Books and hats are things of the past
by Kelvin Smith
Bodo Kirchhoff’s Widerfahrnis won the Deutscher Buchpreis in 2016. It is story of loss and yearning, about love and journeys across continents, and it says a little about a life lived through books and publishing.
After thirty years Reither has given up on his small publishing house and retired to Bavaria, from where one night he takes off to the south with Leonie Palm, a member of a local reading group and previous owner of a failed hat shop. It seems that only the rich now want or need books and hats. As they drive south through Austria and Italy, they smoke and listen to music, learn a little about their respective life histories, their different losses; they meet a refugee child and a family from Nigeria, and then part company.
Publishing, books and bookselling pop up throughout the book.
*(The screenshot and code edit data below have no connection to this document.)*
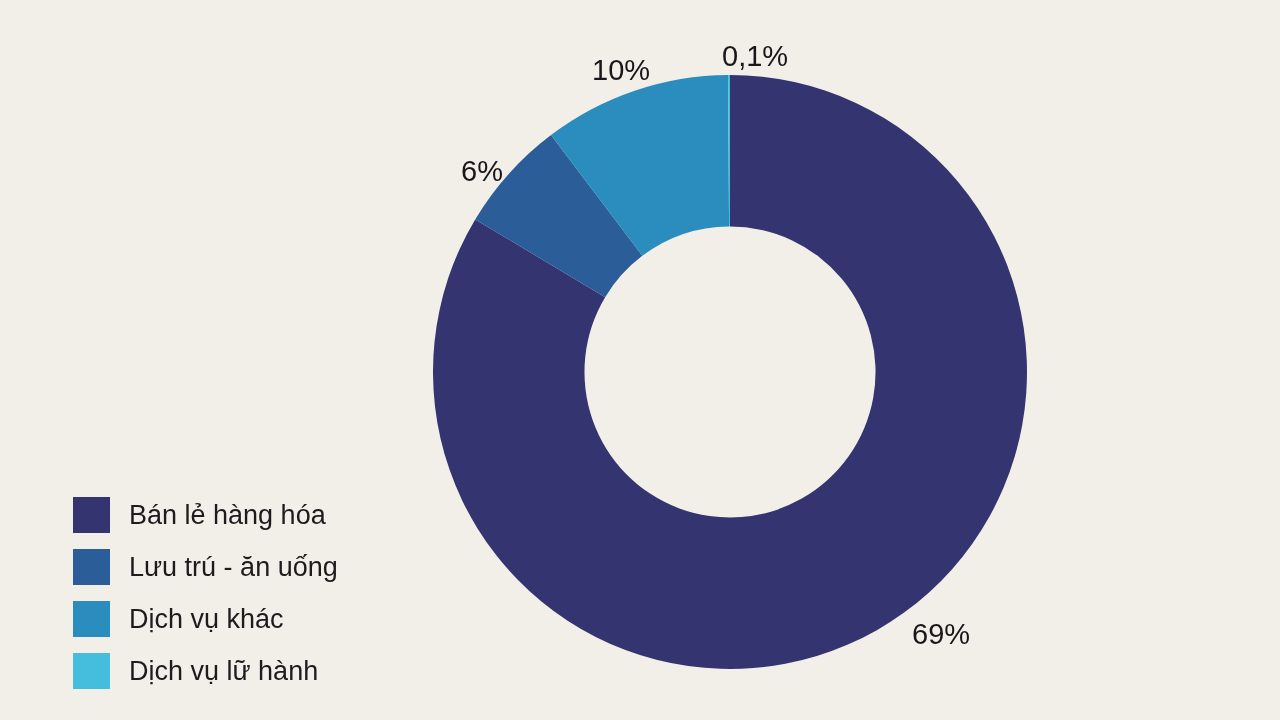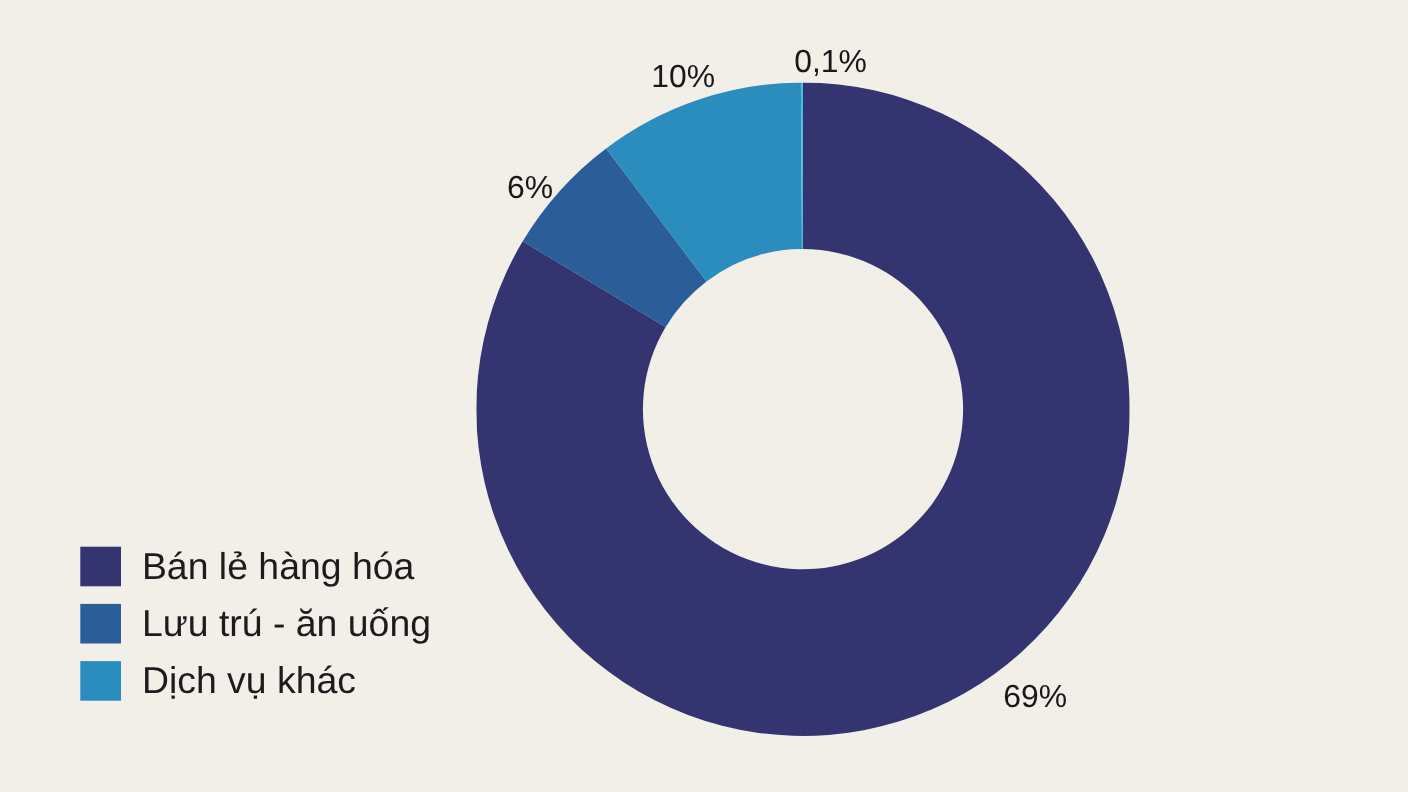"Bán lẻ hàng hóa" .legend-label { font-size: 34px -> 27px }
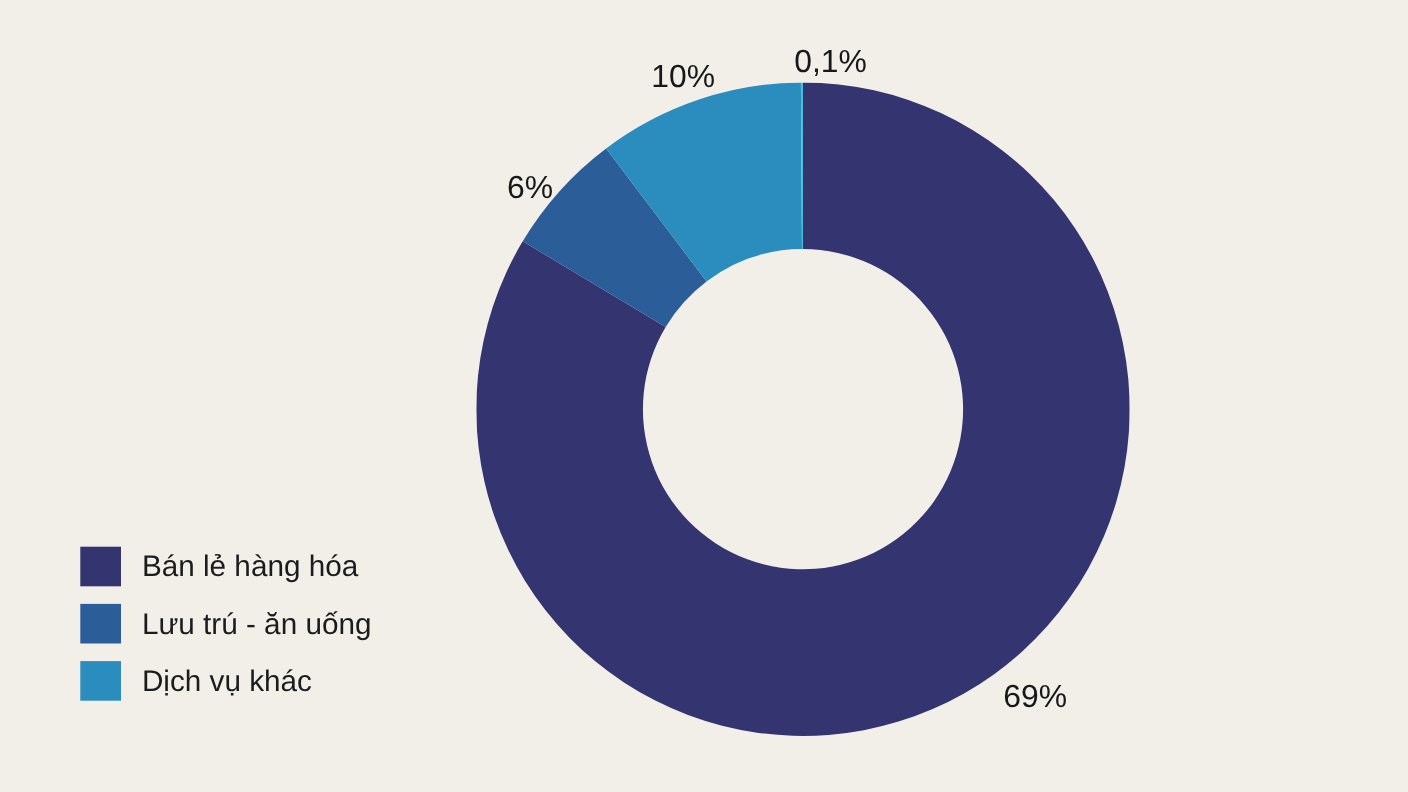"Dịch vụ lữ hành" div.legend-item { html: none -> <div> <span></span> <span>Dịch vụ lữ hành</span> </div> }
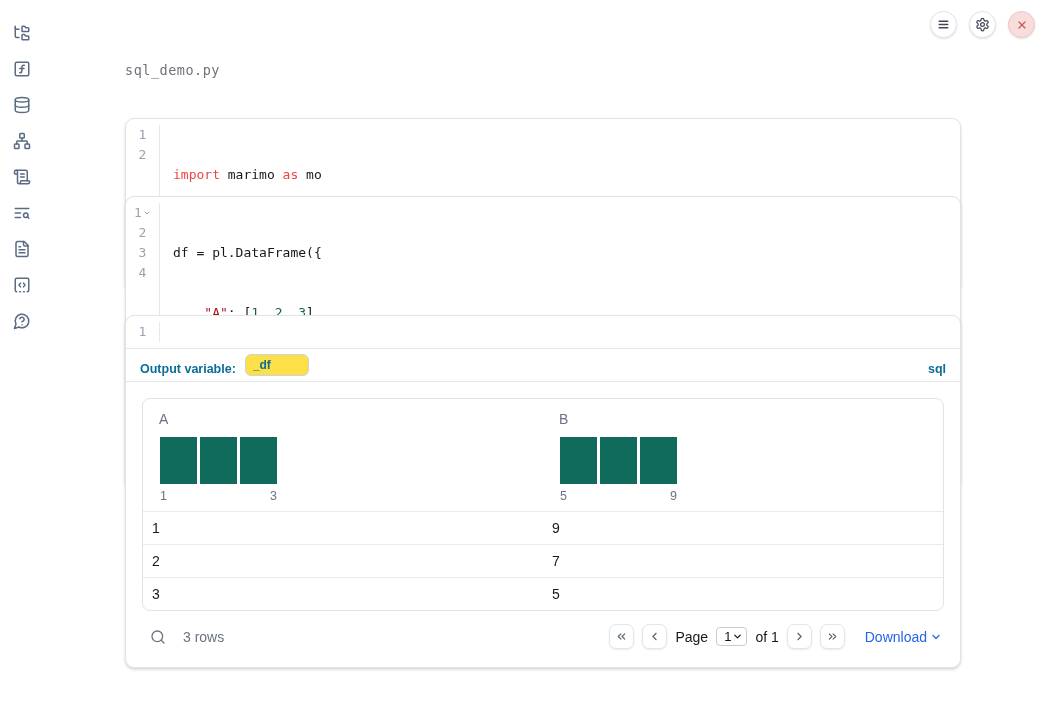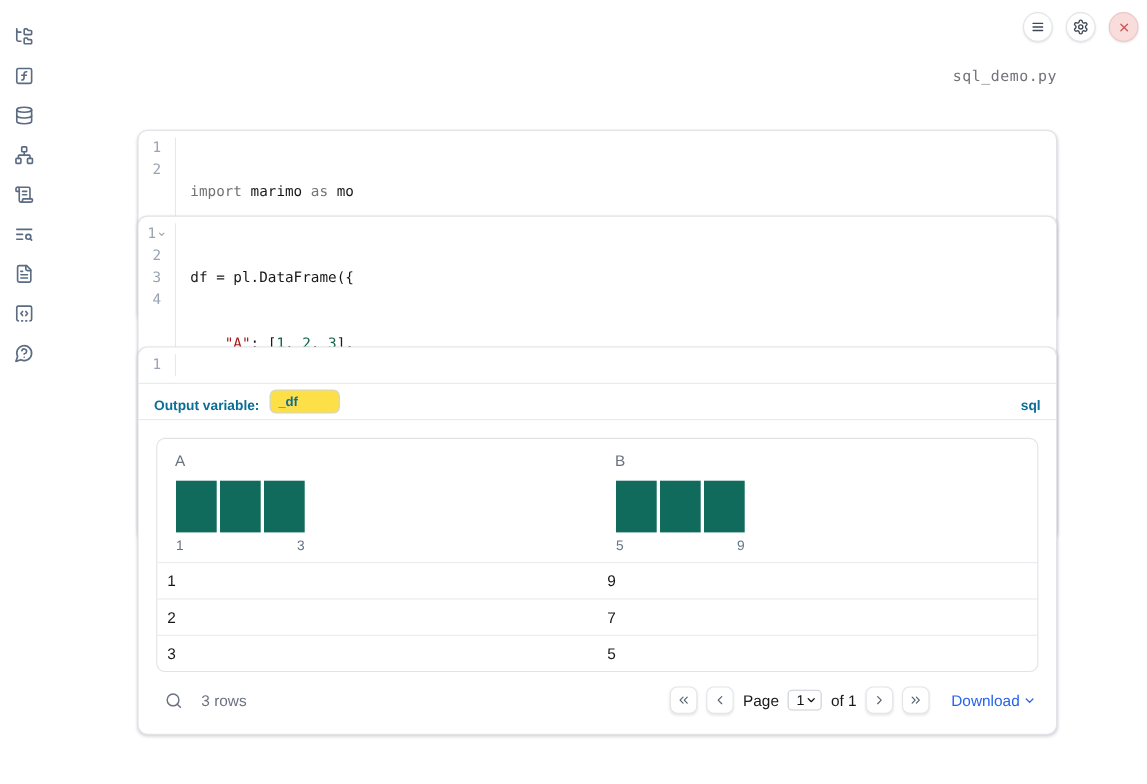"sql_demo.py" .filename { text-align: right -> left }
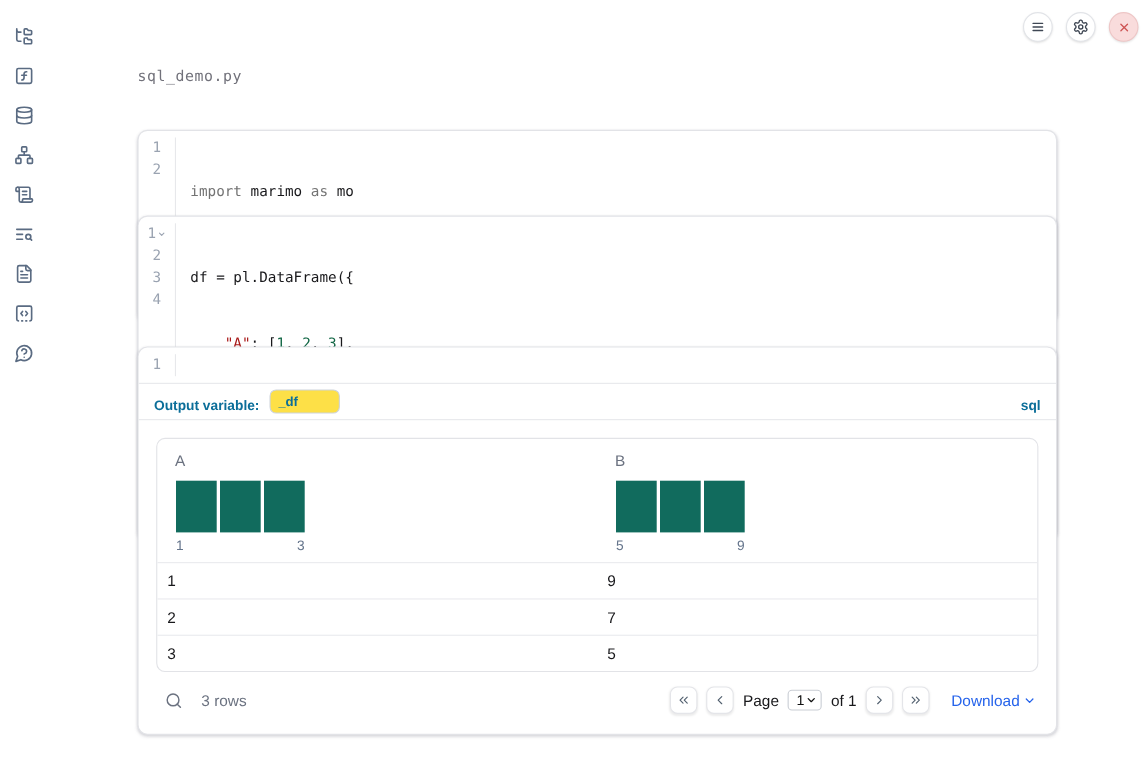"import" .tok-kw { color: #737373 -> #ef4444 }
It is books that bring Reither and Palm together in the first place, and one short self-published title, Ines Wolken, creates a bond between them. The breast pocket of the shirt where Reither keeps his cigarettes reminds him of his book fair days, as does the leather jacket that Leonie Palm wears on their road trip and which is the one thing of his she keeps at the very end of the book.
Reither started in the business selling pirated books on a street stall, and he yearns for those days and a woman he knew then who sold feminist books at a nearby stand, but who never became part of his life. He liked editing, choosing appropriate covers for his books, but during his trip he realises that life cannot be managed like the publishing process: “Nun war das Leben keine Neuerscheinung im Reither-Verlag”.
Towards the end of the book he is pressed about his previous work by the Nigerian who helps him. He replies simply in English (with a little German conjunction): “Making und selling books”.
What else is there to say about a life in publishing?